_PROBLEM TO SOLVE_
Collect the lines of the entries where "column" shows up.

_SOURCE RECORDS_
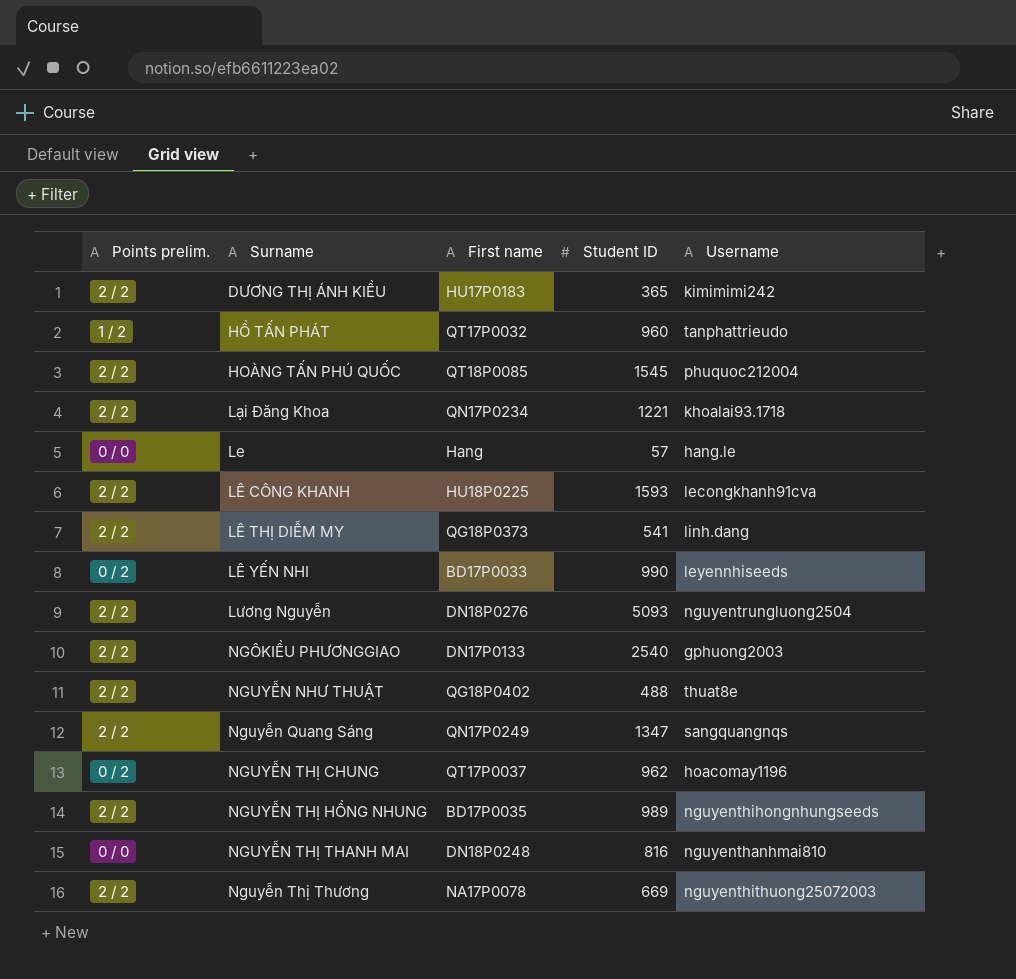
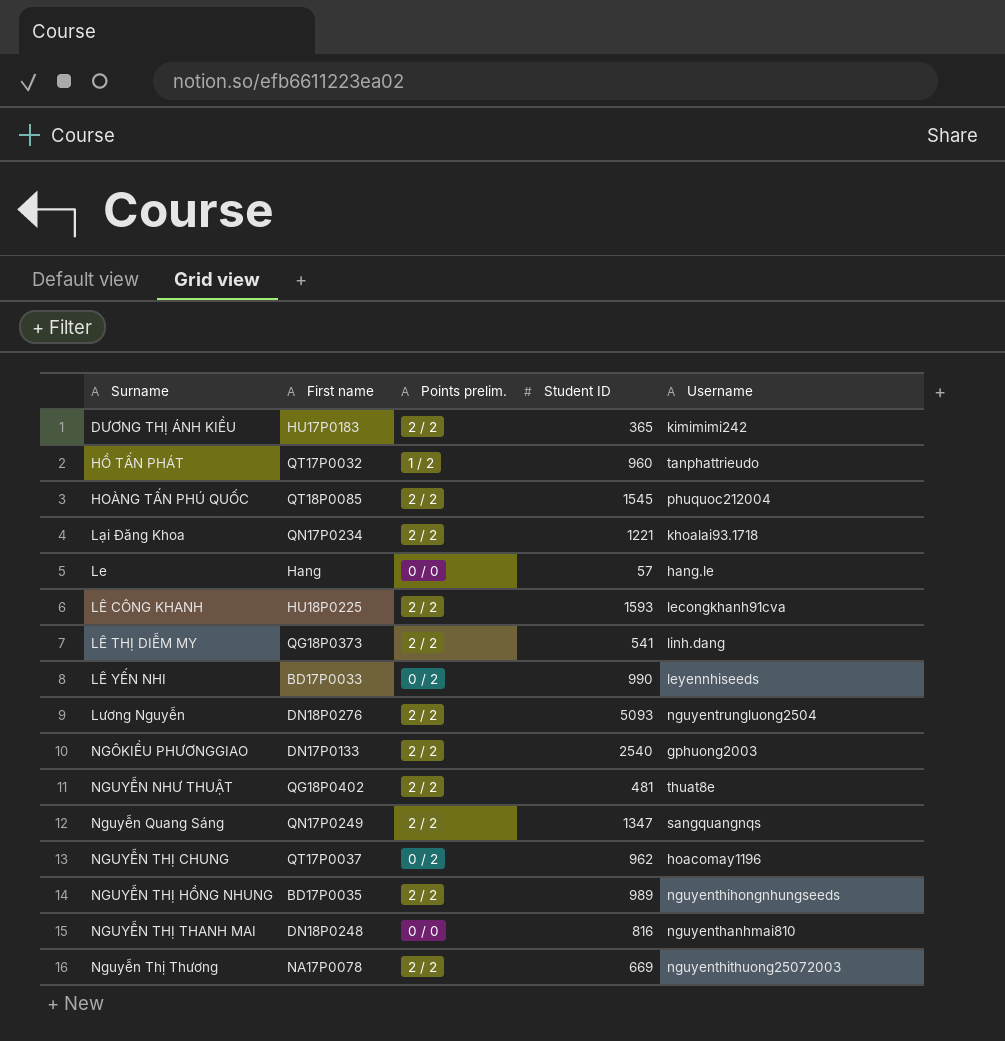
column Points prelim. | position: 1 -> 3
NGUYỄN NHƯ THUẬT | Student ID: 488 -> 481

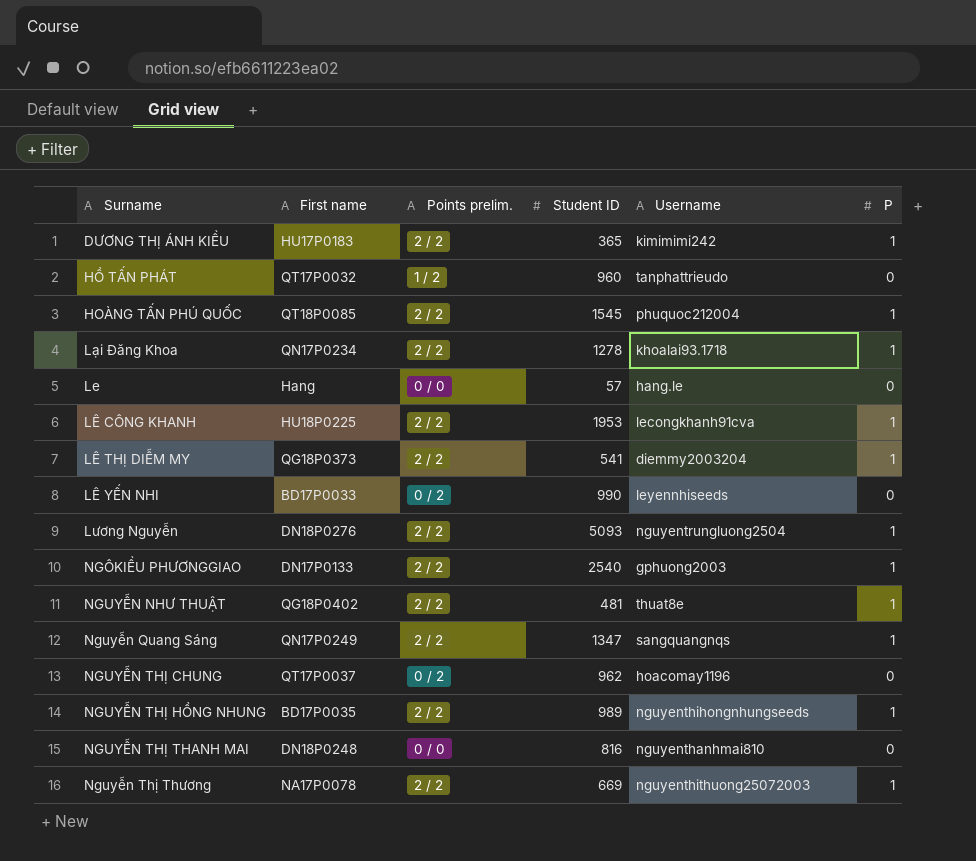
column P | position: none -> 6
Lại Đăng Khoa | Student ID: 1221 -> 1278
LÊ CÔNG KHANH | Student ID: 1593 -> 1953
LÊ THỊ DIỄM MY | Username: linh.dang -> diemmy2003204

_RESULT FOR THIS TASK_
column Points prelim. | position: 1 -> 3
column P | position: none -> 6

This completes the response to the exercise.